What is a Raider?
In the finance world, raider is short for corporate raider, which is a person or entity that purchases a company for the sole purpose of selling off its assets.
How Does a Raider Work?
Raiders are attracted to companies whose assets have book values that are higher than their market capitalizations. For example, let's say Company XYZ is a shoe company that owns several factories on prime pieces of real estate, has several patents in shoe technology, and owns a variety of other assets, all worth about $250 million today. However, Company XYZ's 'New Feet' line has been a bust and the stock is only worth $1 a share, making the company worth, say, $100 million today. Accordingly, a raider might see that he or she can purchase the company for $100 million and the put the assets up for sale, making a cool $150,000,000 profit.
Why Does a Raider Matter?
Corporations that operate for a profit are legally obligated to act in the best interests of their owners -- the shareholders. What constitutes 'the best interests of the shareholders' is a matter of debate, but when raiders become involved with a company, the company's managers must be more prepared to defend the decisions they make regarding how they have spent shareholder money. Many investors value raiders' ability to get an undervalued companies 'back on track,' as well as the fact that when they make money doing so, the rest of the shareholders benefit too.

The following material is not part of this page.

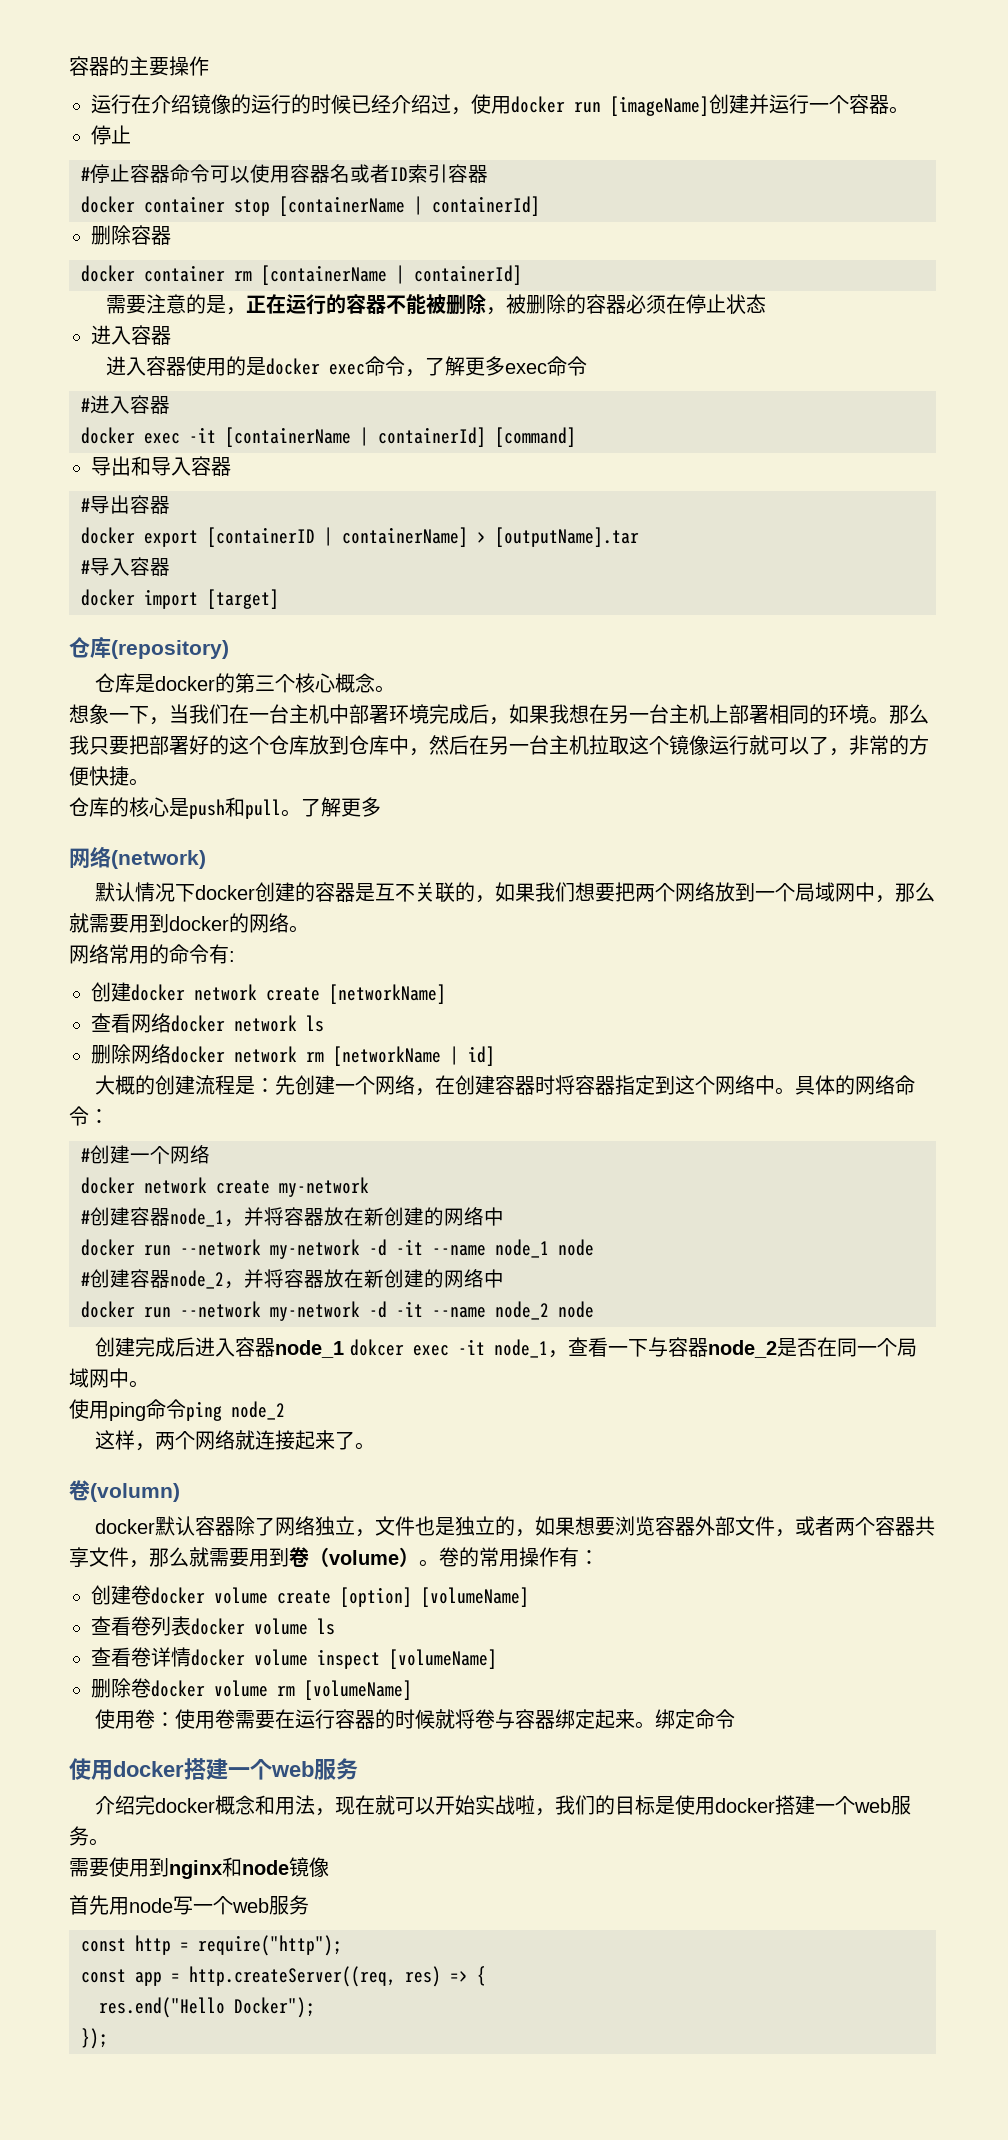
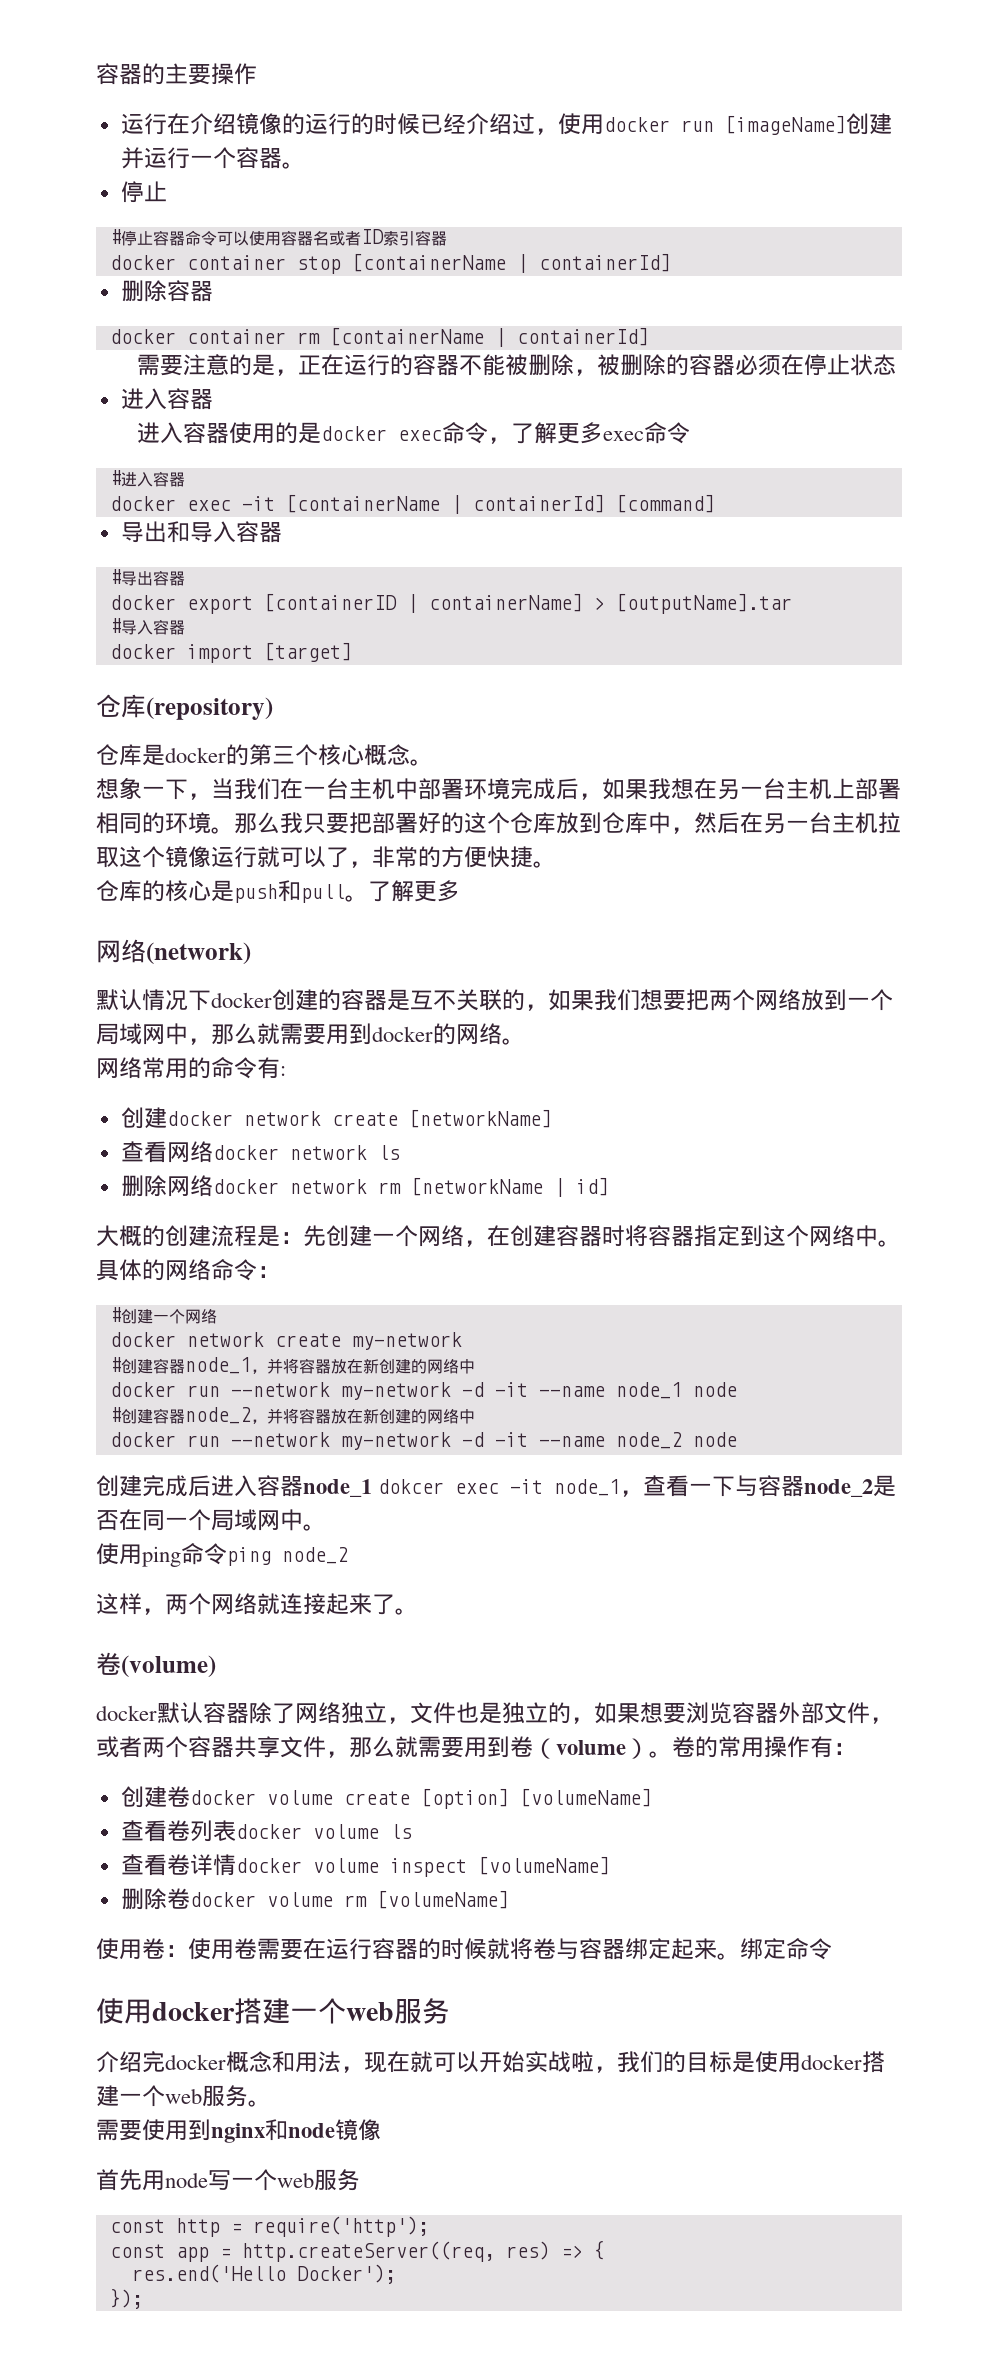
[90,1483,180,1502] (volumn) -> [121,1655,216,1678] (volume)
[198,1935,342,1956] require("http"); -> [252,2216,429,2237] require('http');
[99,1997,315,2018] res.end("Hello Docker"); -> [131,2264,396,2284] res.end('Hello Docker');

One of the most famous raider stories involves the $25 billion takeover of RJR Nabisco by private equity firm Kohlberg Kravis Roberts in 1989. The deal was so famous (and so brazen) that it was immortalized by the book and movie Barbarians at the Gate. In those days, many companies used leveraged buyouts to purchase undervalued companies (that is, they would borrow all or most of the purchase price) only to turn around and sell off the assets.
Carl Icahn was a corporate 'raider' in the 1980s and made millions buying and selling companies. Later, he became more known as an activist shareholder -- a person who buys a substantial portion of a company's shares and then pressures management to take actions that are sometimes uncomfortable but ultimately in the best interest of the shareholders.